Un fauteuil gyroscopique révolutionne l'accessibilité urbaine et professionnelle

  • 08 Jan
    2018
  • 2 min

La start-up française Gyrolift a mis au point un fauteuil à destination des personnes en situation d'handicap afin de faciliter leur mobilité urbaine et leur inclusion professionnelle.

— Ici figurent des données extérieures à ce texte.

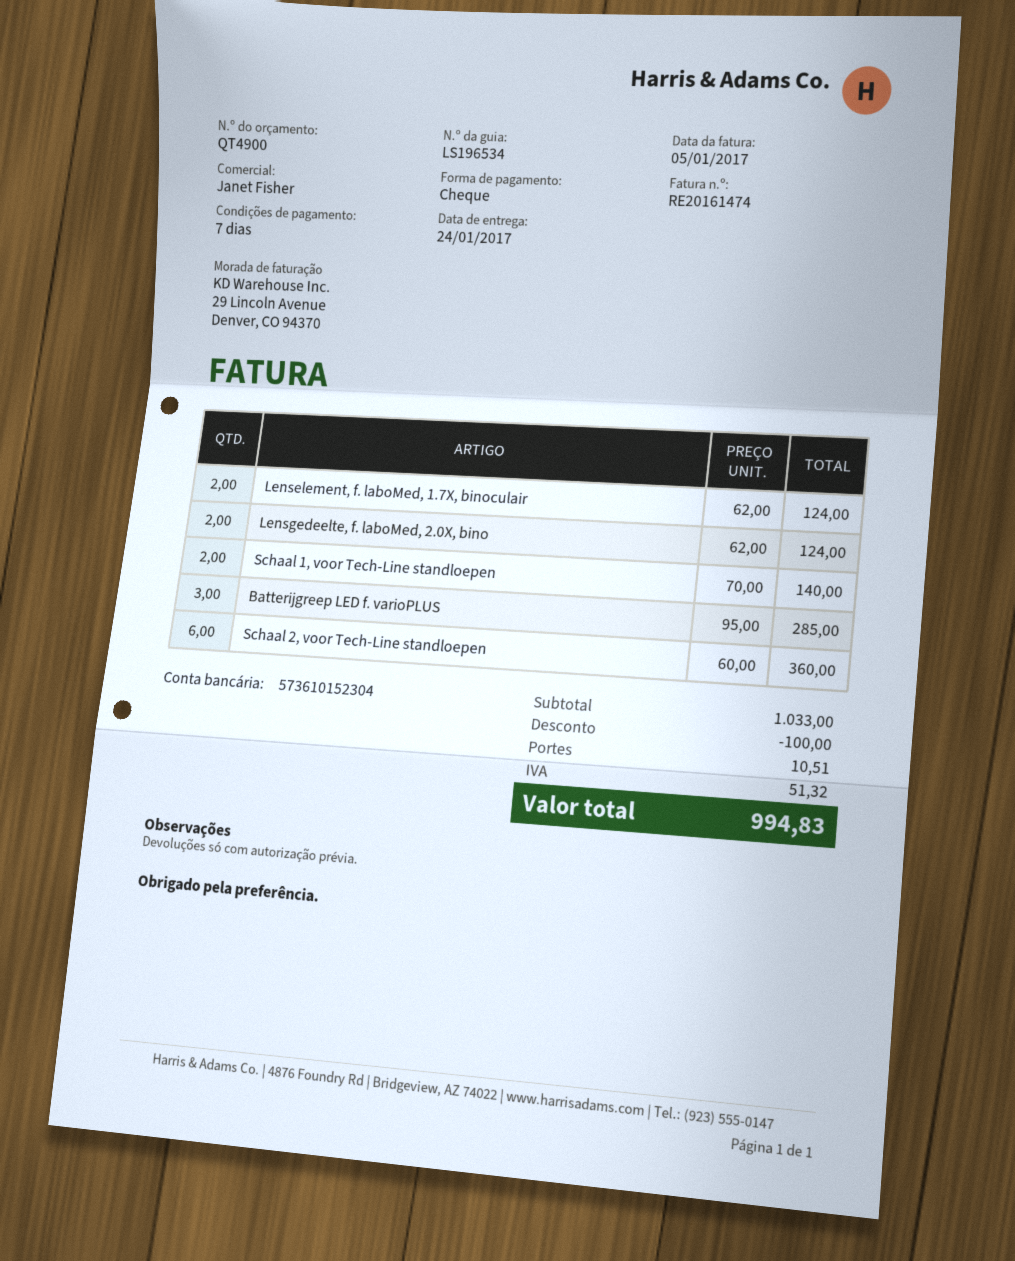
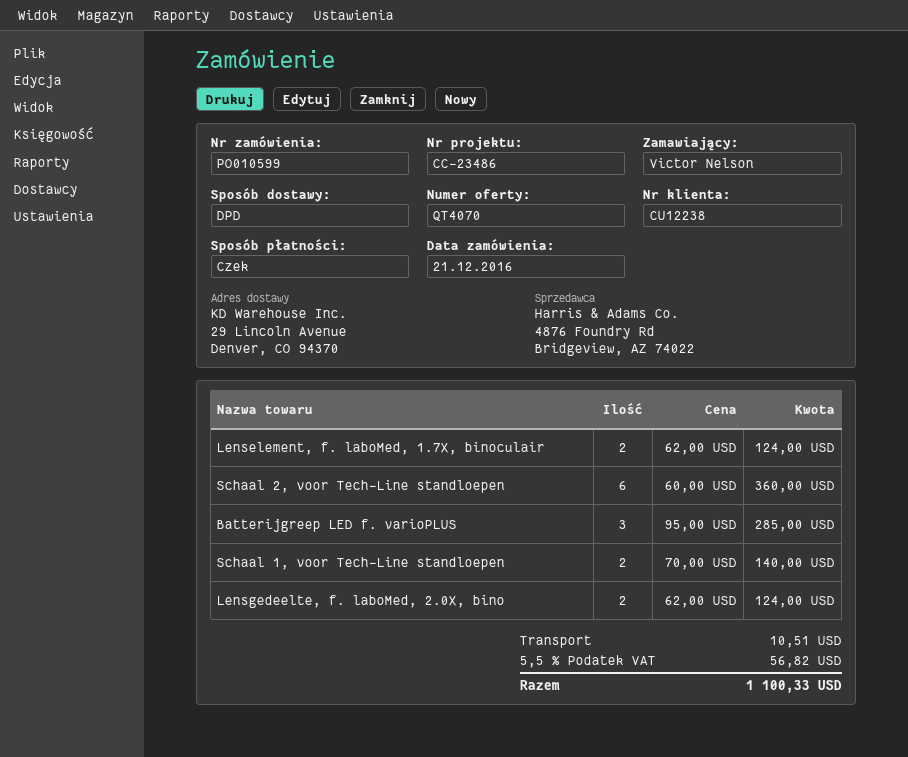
quote number: QT4900 -> QT4070
discount: 100.00 -> none
tax: 51.32 -> 56.82
total: 994.83 -> 1100.33

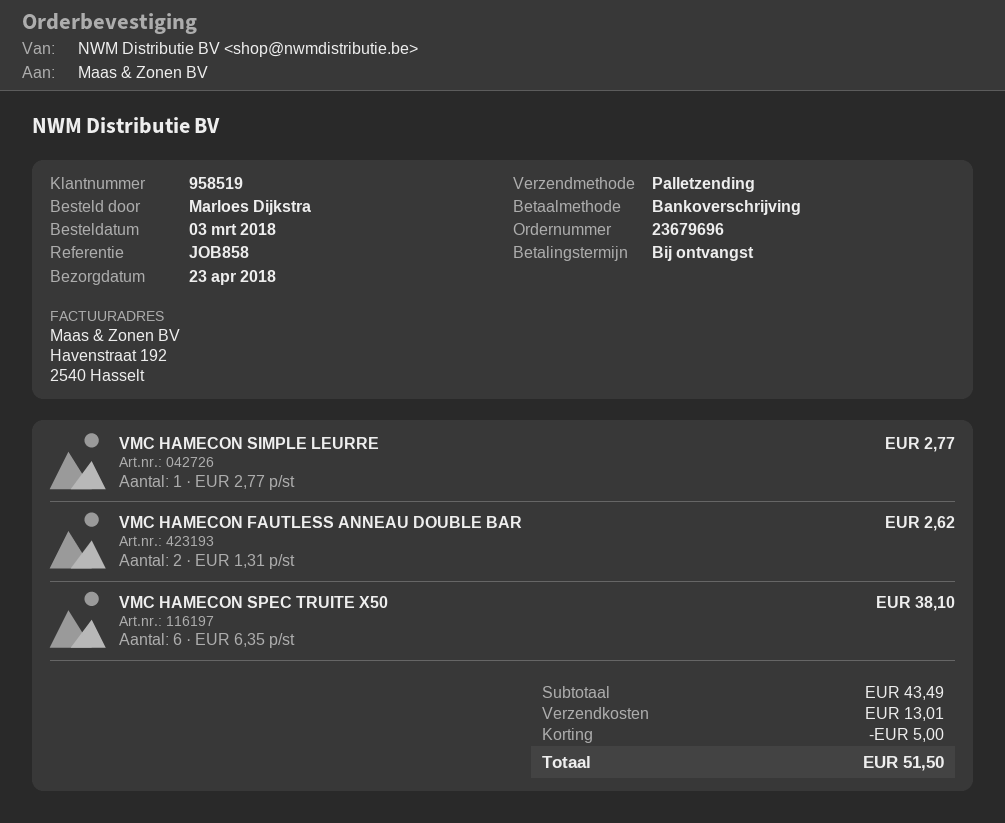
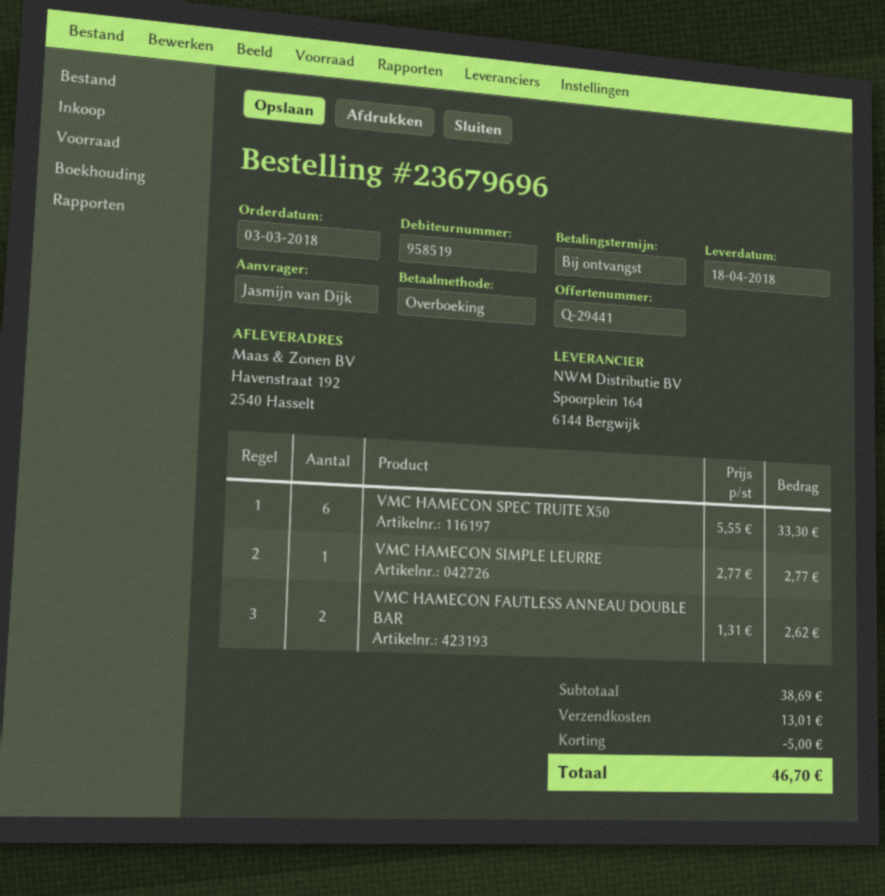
delivery date: 2018-04-23 -> 2018-04-18
ordered by: Marloes Dijkstra -> Jasmijn van Dijk
VMC HAMECON SPEC TRUITE X50: 6 x 6.35 = 38.10 -> 6 x 5.55 = 33.30
subtotal: 43.49 -> 38.69
total: 51.50 -> 46.70

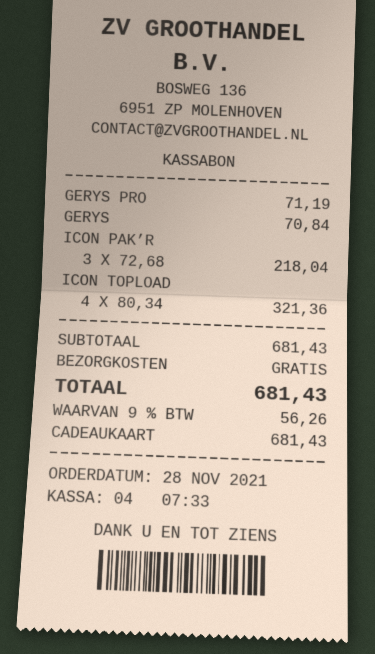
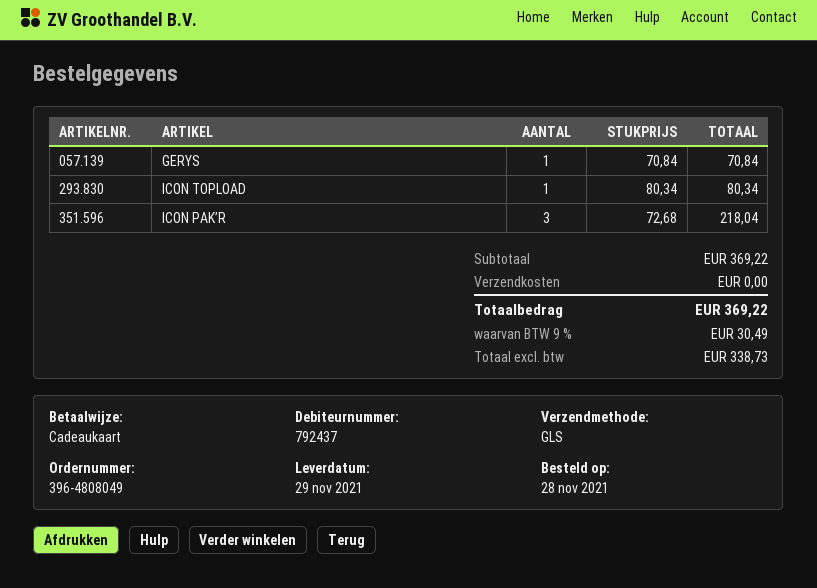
GERYS PRO: 1 x 71.19 = 71.19 -> none
ICON TOPLOAD: 4 x 80.34 = 321.36 -> 1 x 80.34 = 80.34
subtotal: 681.43 -> 369.22
tax: 9% = 56.26 -> 9% = 30.49
total: 681.43 -> 369.22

La mobilité est un des pans fondamentaux des villes intelligentes, l'inclusion une des problématiques majeures des entreprises. En effet, les personnes en situation de handicap moteur subissent quotidiennement des restrictions d'accès particulièrement discriminantes en ville ou sur leur lieu de travail. De plus en plus de villes prennent la question très au sérieux, comme la ville de Lyon qui vient récemment de remporter le premier prix de L'Access City Award 2017, trophée récompensant les activités et stratégies que les villes européennes de plus de 50 000 habitants ont mises en oeuvre pour éliminer les obstacles à la mobilité et se rendre plus accessibles à tous. Si tout est encore loin d'être parfait, les politiques publiques ne sont pas les seules à avoir un rôle à jouer en la matière. Les start-up ont également le pouvoir de changer les choses. C'est notamment le cas de Gyrolift qui a mis au point un fauteuil innovant de locomotion inspiré de la technologie gyropodique verticale. Ce moyen de transport est plus adapté aux mécanismes du corps humain, comme la circulation sanguine ou la consolidation des os, par sa verticalité. Il présente aussi l'avantage de la facilité d'utilisation et de sa grande maniabilité lui permettant d'accéder à des endroits étroits, autrefois impossibles à pénétrer. Aussi, puisque la personne retrouve sa position debout, elle retrouve aussi une sociabilité plus naturelle qui favorise l'inclusion professionnelle. C'est là d'ailleurs une des préoccupations majeures de la start-up qui souhaite poursuivre sa construction active d'un écosystème intégré d'entreprises partenaires et donc se faire acteur de l'inclusion socioprofessionnelle des personnes en situation d'handicap.